Lusa’s lip curled. “So you two must be closer than I thought. I wouldn’t have guessed.”

Arnagh’s face reddened. “It’s got nothing to do with that.”

“Stop it,” Bian said. Safrah could hardly hear the girl’s voice, but there was a fierce look in her tilted dark eyes. “We promised Ship we’d do whatever we could to avoid a fight, and look at us.”

Safrah steadied herself. “I’m sorry.” She said it quickly, to get it over with, even though she had nothing to apologize for and was still angry at all of them.

“Think of what Ship said to us,” Bian continued. “It was worried that, if it returned, it would only make more trouble for us and for the dome dwellers. Maybe it was right to worry. Maybe it’ll decide we’re too much trouble for it to worry about us anymore, or that we were a big mistake and it’s time to start over with some other Earthseed.”

The same thought had come to Safrah. Enli made fists of his hands. Lusa bowed her head.

“There’s this to consider, too,” Safrah said. “Somebody destroyed our radio, and I don’t know who among my people could have done that. I can be sure it wasn’t Mikhail or Jina or Awan, but I don’t know who of the younger ones might have done it or why. It could have been just a fit of anger, or somebody not really understanding what they were doing, but it might have also been somebody who wanted to make sure we’d never be able to talk to Ship.”

They were all staring at her now, their eyes hard. “You keep talking of these younger ones,” Arnagh said. “First you tell us that they can give us a fight, and now you’re saying that one of them might have destroyed your radio. What kind of people are they, anyway?”

“We did the best we could, bringing them up,” Safrah said, “but then we lost all our older ones, and the younger ones have been living apart from us for a while now. They go their own way, they don’t listen to us, and sometimes I think they don’t really care about anything. I’m afraid of them. You might as well know that. I don’t know what they might do.”

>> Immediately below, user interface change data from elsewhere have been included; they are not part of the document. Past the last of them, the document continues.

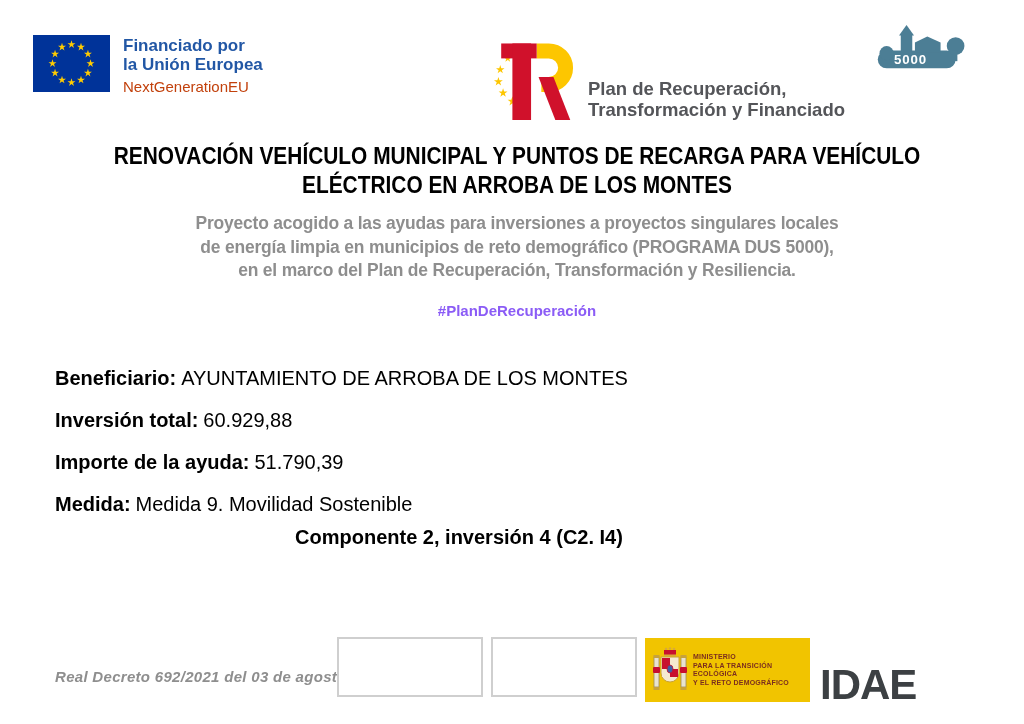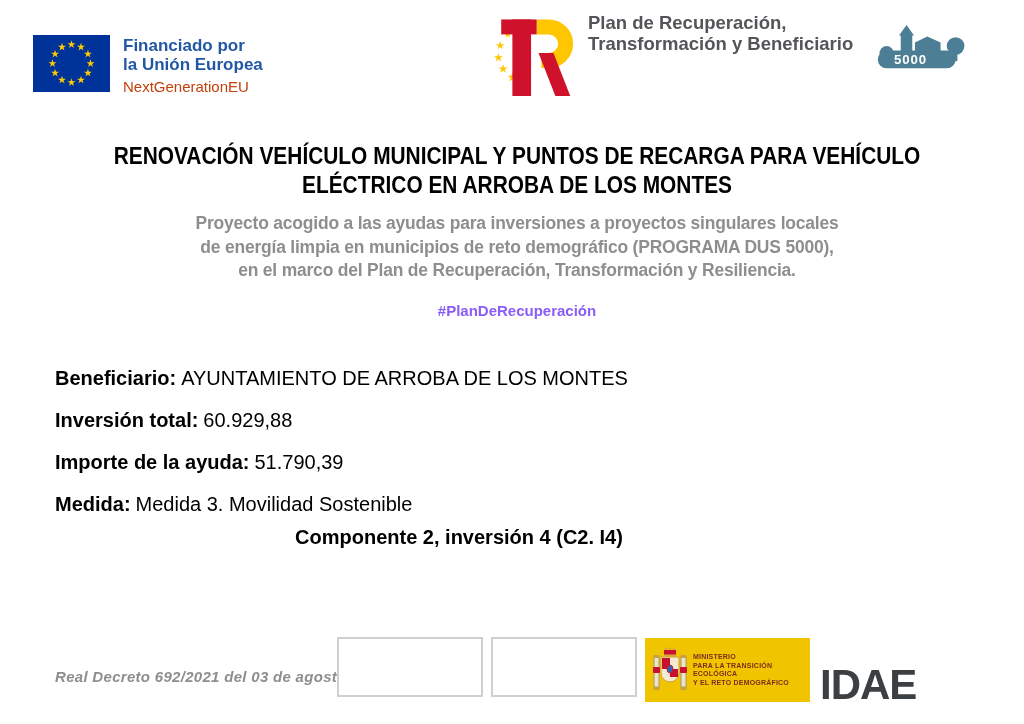--- a/index.html
+++ b/index.html
@@ -14,7 +14,7 @@
   .eu-line{font-size:17px;font-weight:bold;color:#2257A5;line-height:19px;white-space:nowrap;}
   .eu-sub{font-size:15px;color:#c2410c;line-height:18px;margin-top:4px;white-space:nowrap;}
 
-  .plan-group{position:absolute;left:488px;top:12px;display:flex;align-items:flex-start;gap:12px;}
+  .plan-group{position:absolute;left:488px;top:36px;display:flex;align-items:flex-end;gap:12px;}
   .tr-logo{width:88px;height:84px;display:block;}
   .plan-line{font-size:18.5px;font-weight:bold;color:#545559;line-height:21px;white-space:nowrap;}
 

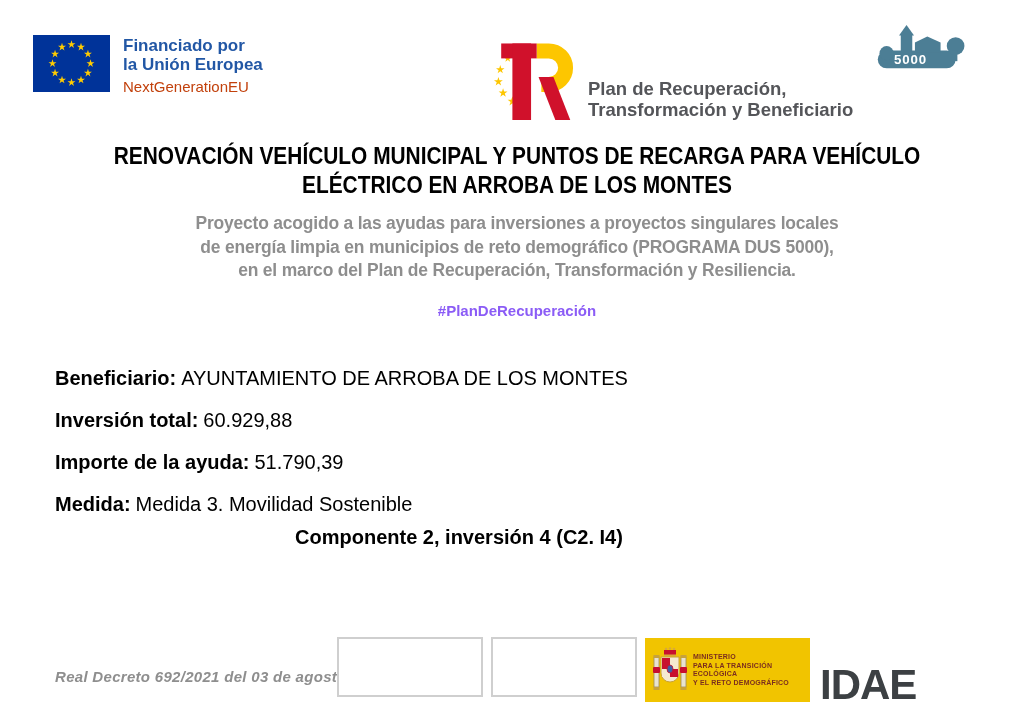--- a/index.html
+++ b/index.html
@@ -106,7 +106,7 @@
     </svg>
     <div>
       <div class="plan-line">Plan de Recuperación,</div>
-      <div class="plan-line">Transformación y Beneficiario</div>
+      <div class="plan-line">Transformación y Financiado</div>
     </div>
   </div>
 

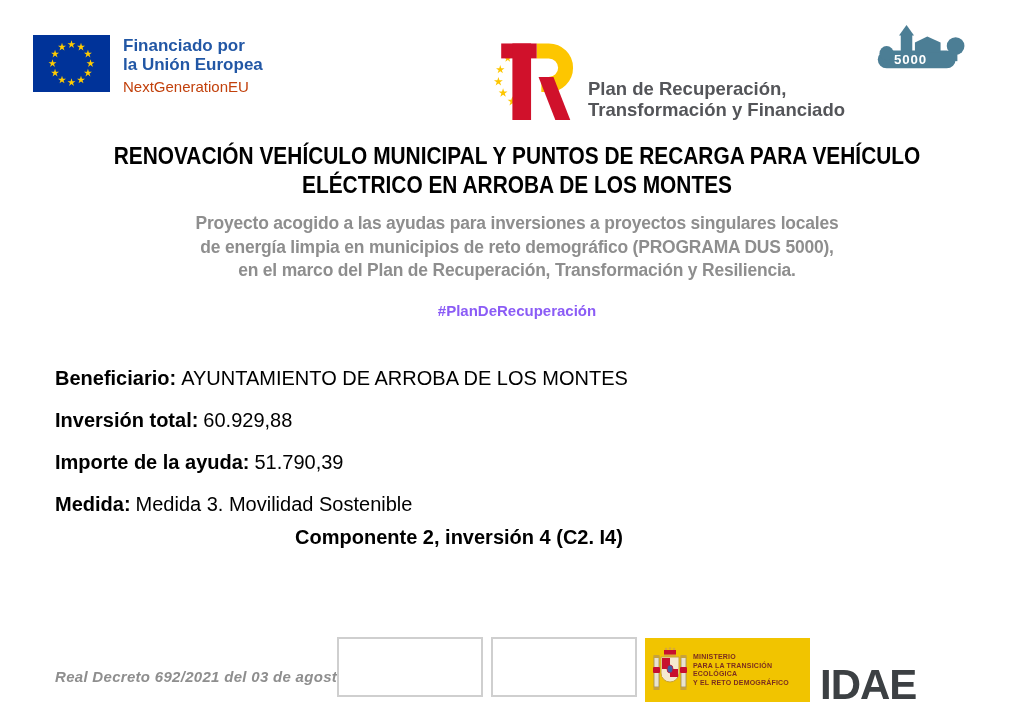--- a/index.html
+++ b/index.html
@@ -149,7 +149,7 @@
       <span class="field-label">Importe de la ayuda:</span><span class="field-value">51.790,39</span>
     </div>
     <div class="field-row">
-      <span class="field-label">Medida:</span><span class="field-value">Medida 3. Movilidad Sostenible</span>
+      <span class="field-label">Medida:</span><span class="field-value">Medida 9. Movilidad Sostenible</span>
     </div>
     <div class="field-row compact">
       <span class="field-label">Componente 2, inversión 4 (C2. I4)</span><span class="field-value"></span>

The fog had lifted. Maybe, Safrah thought, the younger ones weren’t so wary of the outside as she assumed. Perhaps one or more of them had been sneaking outside for a while now and knew the night sky well enough to see that something new was crossing the heavens, a light that might be a sign that Ship had returned. Could that have provoked someone to destroy their radio? Were they that fearful of Ship’s judgment?

“Safrah,” Arnagh murmured, “I think you’d better tell us all exactly what we’ll be facing when we get to your settlement.”